Work item: Copy out every line in the entries below that includes "Breisgau".

Version comparison data:
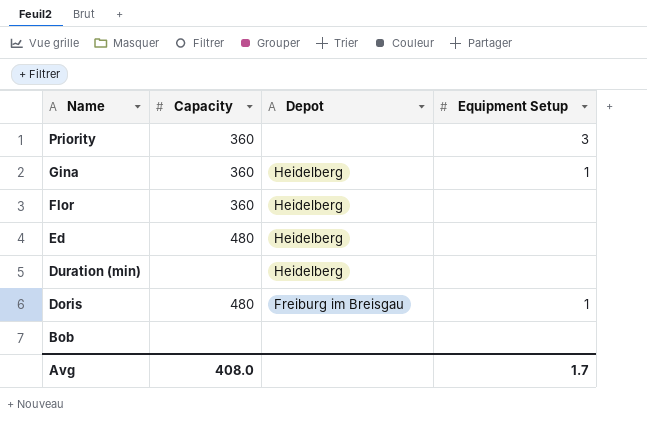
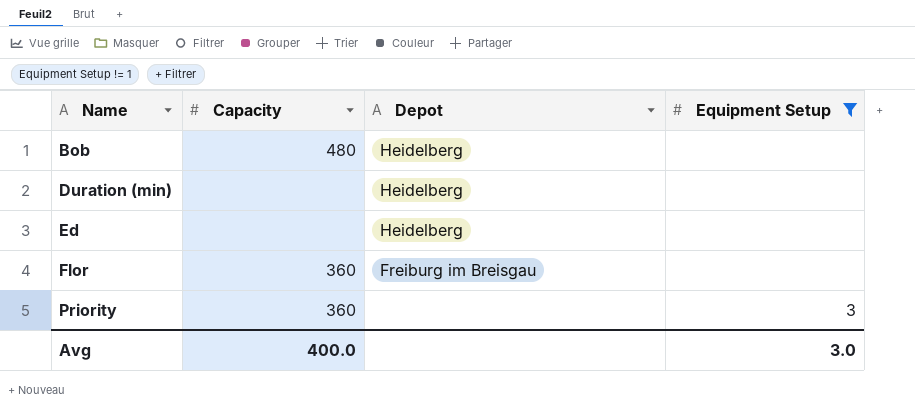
filter: none -> Equipment Setup != 1
row order: Name descending -> Name ascending
Bob | Capacity: none -> 480
Bob | Depot: none -> Heidelberg
Ed | Capacity: 480 -> none
Flor | Depot: Heidelberg -> Freiburg im Breisgau
Avg | Capacity: 408.0 -> 400.0
Avg | Equipment Setup: 1.7 -> 3.0

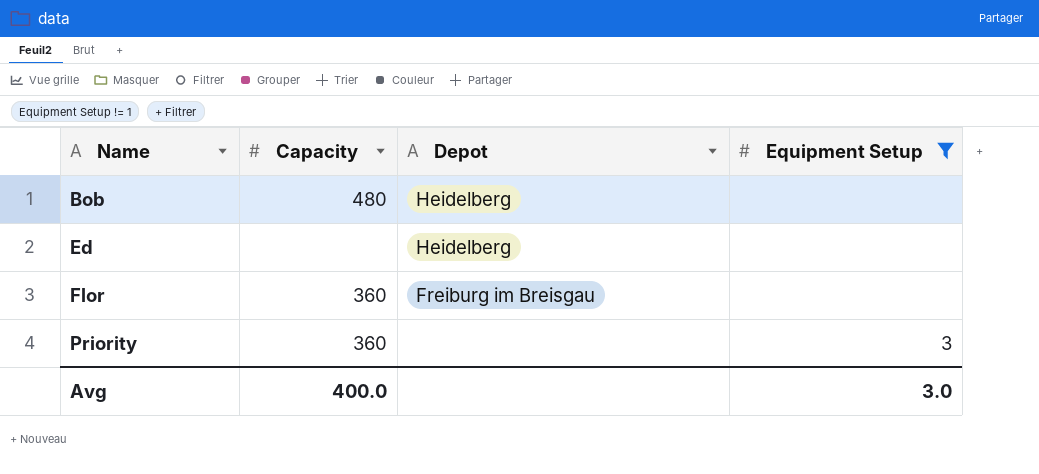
row Duration (min): none | Heidelberg | none -> none

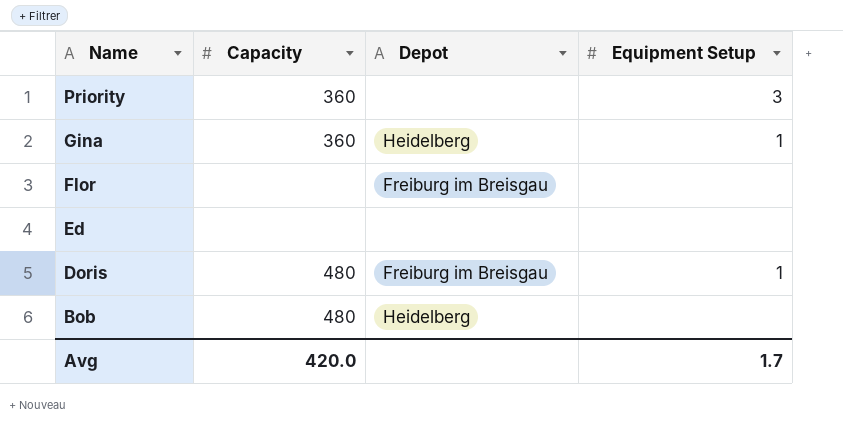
filter: Equipment Setup != 1 -> none
row order: Name ascending -> Name descending
Flor | Capacity: 360 -> none
Ed | Depot: Heidelberg -> none
Avg | Capacity: 400.0 -> 420.0
Avg | Equipment Setup: 3.0 -> 1.7

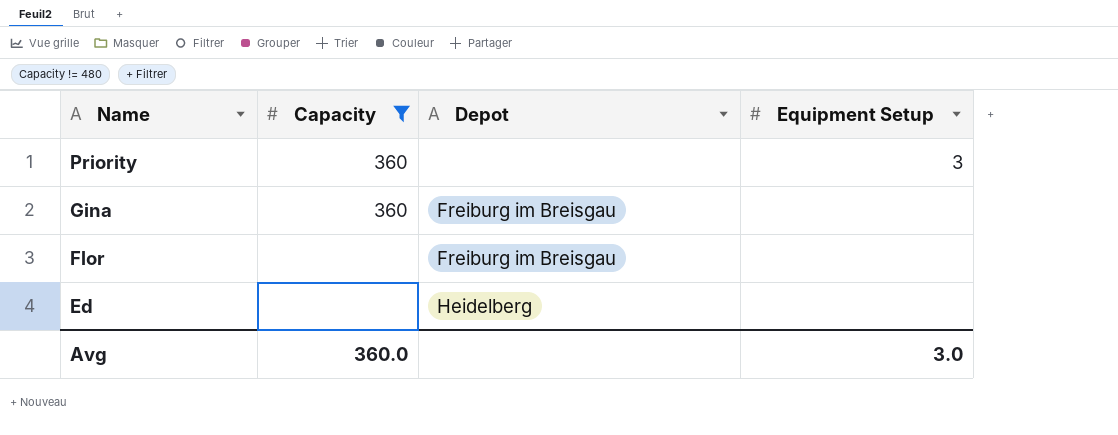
filter: none -> Capacity != 480
Gina | Depot: Heidelberg -> Freiburg im Breisgau
Gina | Equipment Setup: 1 -> none
Ed | Depot: none -> Heidelberg
Avg | Capacity: 420.0 -> 360.0
Avg | Equipment Setup: 1.7 -> 3.0

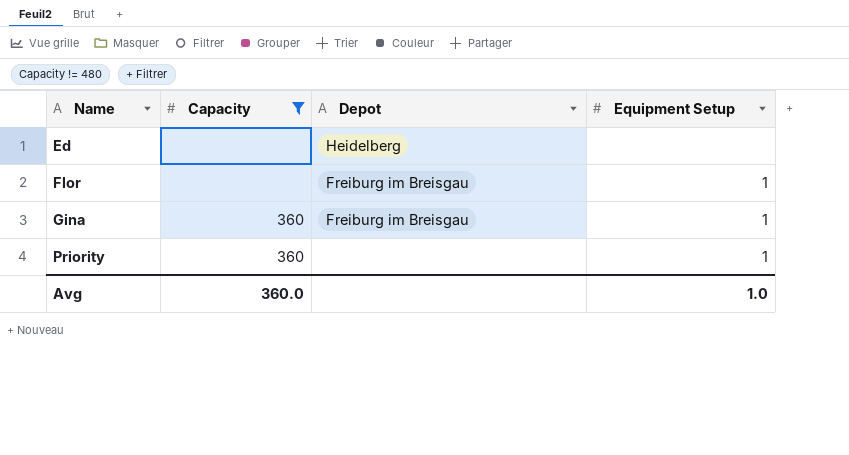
row order: Name descending -> Name ascending
Flor | Equipment Setup: none -> 1
Gina | Equipment Setup: none -> 1
Priority | Equipment Setup: 3 -> 1
Avg | Equipment Setup: 3.0 -> 1.0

Written response:
Flor | Depot: Heidelberg -> Freiburg im Breisgau
Gina | Depot: Heidelberg -> Freiburg im Breisgau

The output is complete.